The spectrum of the radiation

When a beam of light passes through a prism or some other dispersion device, it is resolved into the various component wavelengths, forming a coloured band, known as spectrum of the source of light.
The spectrum of light provides a lot of information as to the chemical composition of the source and its physical state (temperature, density and ionization degree). Many types or spectra exist in nature: the continuous spectrum, the emission spectrum, and the absorption spectrum.
A continuous spectrum contains all the wavelengths of the radiation, at least those that fall in a given interval, without interruptions. Such spectrum is emitted by solid and liquid compressed gases at high temperatures.
An emission spectrum is a spectrum in which only certain lines (or wavelengths) are present. Such kind of spectrum is emitted by hot and rarefied gases, and the lines that can be observed are characteristic of the chemical elements that compose the gas.
An absorption spectrum is a continuous spectrum in which some wavelengths are missing. These are called absorption lines. It is produced when the light of a continuous source travels through a colder gas, that absorbs some of the wavelengths, according to the elements it contains.
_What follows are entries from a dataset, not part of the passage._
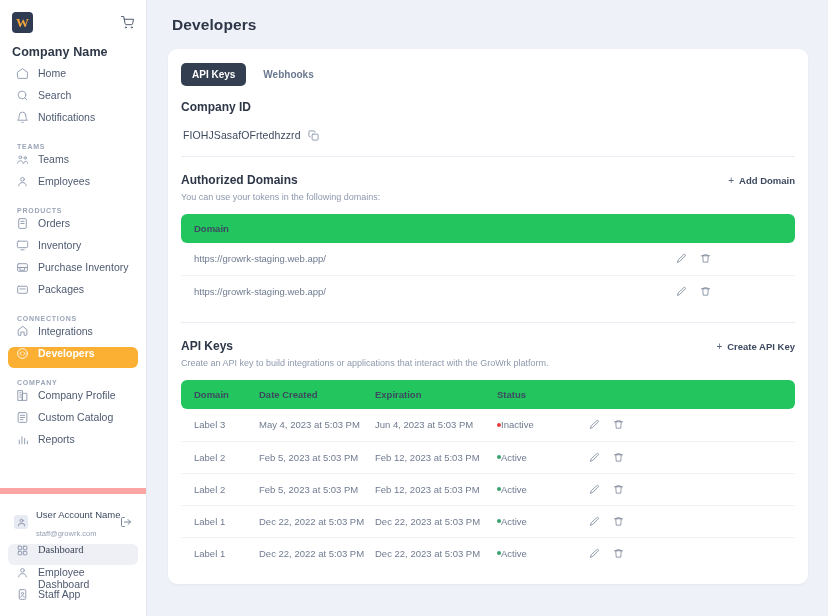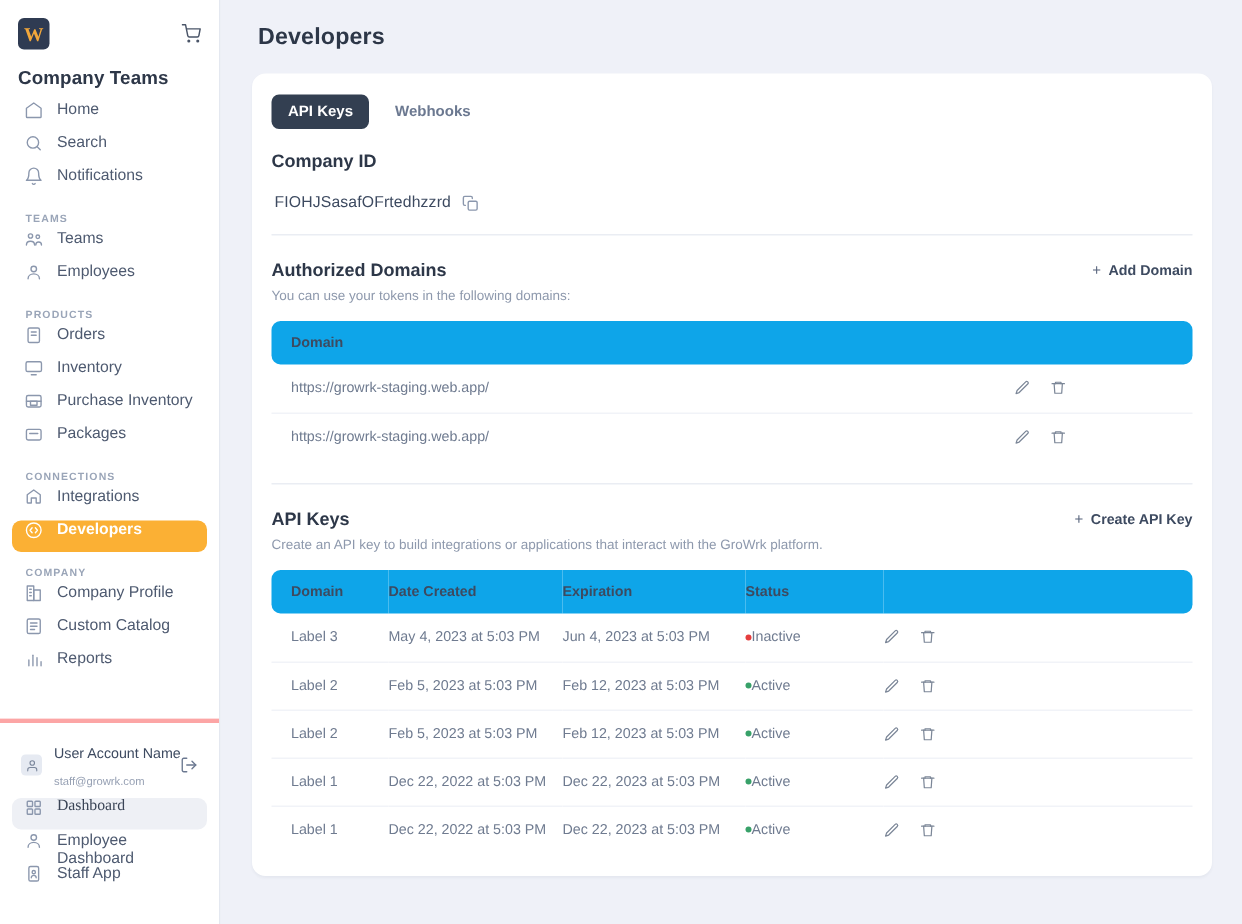--- a/index.html
+++ b/index.html
@@ -138,7 +138,7 @@
           </svg>
         </span>
       </div>
-      <div class="company-name">Company Teams</div>
+      <div class="company-name">Company Name</div>
     </div>
 
     <div class="sb-scroll">

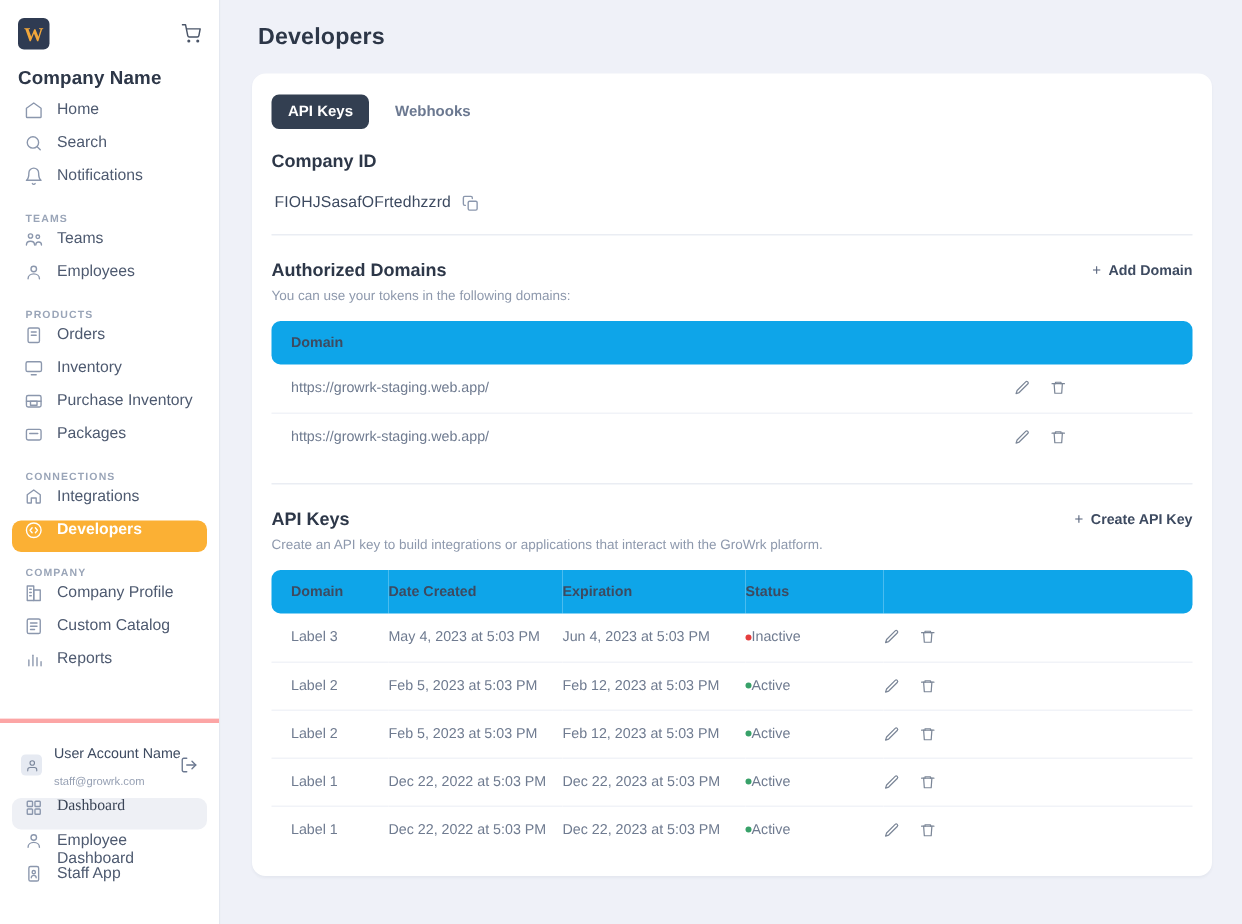--- a/index.html
+++ b/index.html
@@ -99,7 +99,7 @@
 
   .tbl { width: 100%; border-collapse: collapse; margin-top: 12px; }
   .tbl thead th {
-    background: #0ea5e9; font-size: 9.5px; font-weight: 700; color: #3d4a60;
+    background: #22c55e; font-size: 9.5px; font-weight: 700; color: #3d4a60;
     text-align: left; padding: 9px 0 9px 0; height: 28px;
   }
   .tbl thead th:first-child { border-radius: 6px 0 0 6px; padding-left: 13px; }

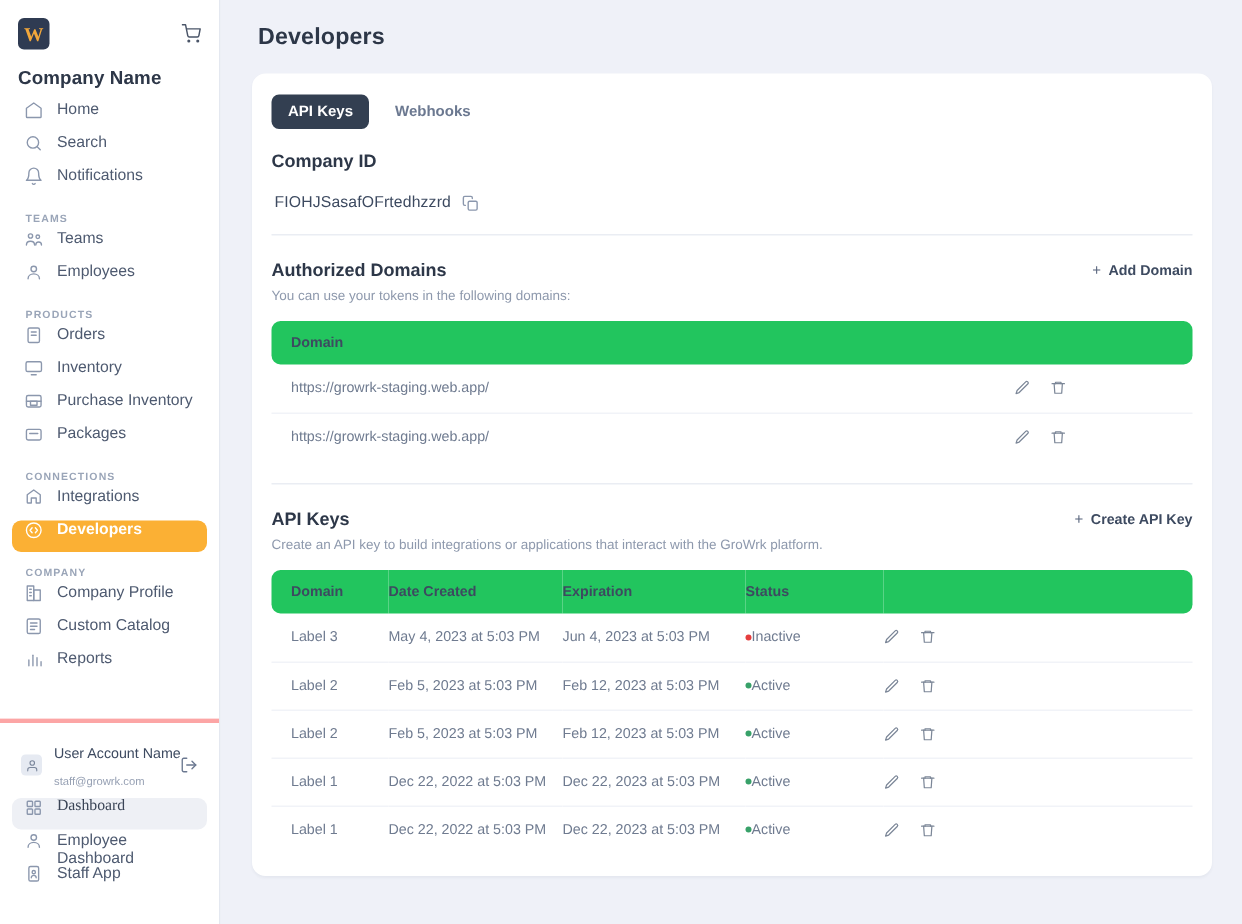--- a/index.html
+++ b/index.html
@@ -53,7 +53,7 @@
     pointer-events: none;
   }
 
-  .sb-bottom { border-top: 3px solid #fca5a5; padding: 8px 8px 18px 8px; }
+  .sb-bottom { border-top: 6px solid #fca5a5; padding: 8px 8px 6px 8px; }
   .user-row { display: flex; align-items: center; gap: 8px; padding: 2px 6px 4px 6px; }
   .user-avatar {
     width: 14px; height: 14px; flex: 0 0 14px; border-radius: 3px;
A particular type of continuous spectrum is that emitted by the black body.
A black body is a hypothetical body that, when cold, absorbs the radiation of any wavelength, and therefore appears completely dark, but, when hot, emits a radiation with all the wavelengths. So, it is a hypothetical perfect emitter and absorber.
A black body emits a spectrum the "shape" of which, that is the intensity of the radiation at the various wavelengths, is fixed and depends only on the temperature of the body. The point of maximum intensity of the radiation corresponds to a wavelength that is inversely proportional to the temperature.

Astronomical photometry

Astronomical photometry is the measure of the light emitted by a celestial source. A number of optical, photographic and electronic procedures are used in order to measure the luminous flux (that is the energy that hits a detector per unit time). The ancient astronomers had already subdivided the stars into classes, according to their apparent brightness, but on the basis of their observations carried out by naked eye. With the invention of the astronomical instruments, the photographic films and, later, of the photoelectric and electronic detectors, quantitative measures were obtained.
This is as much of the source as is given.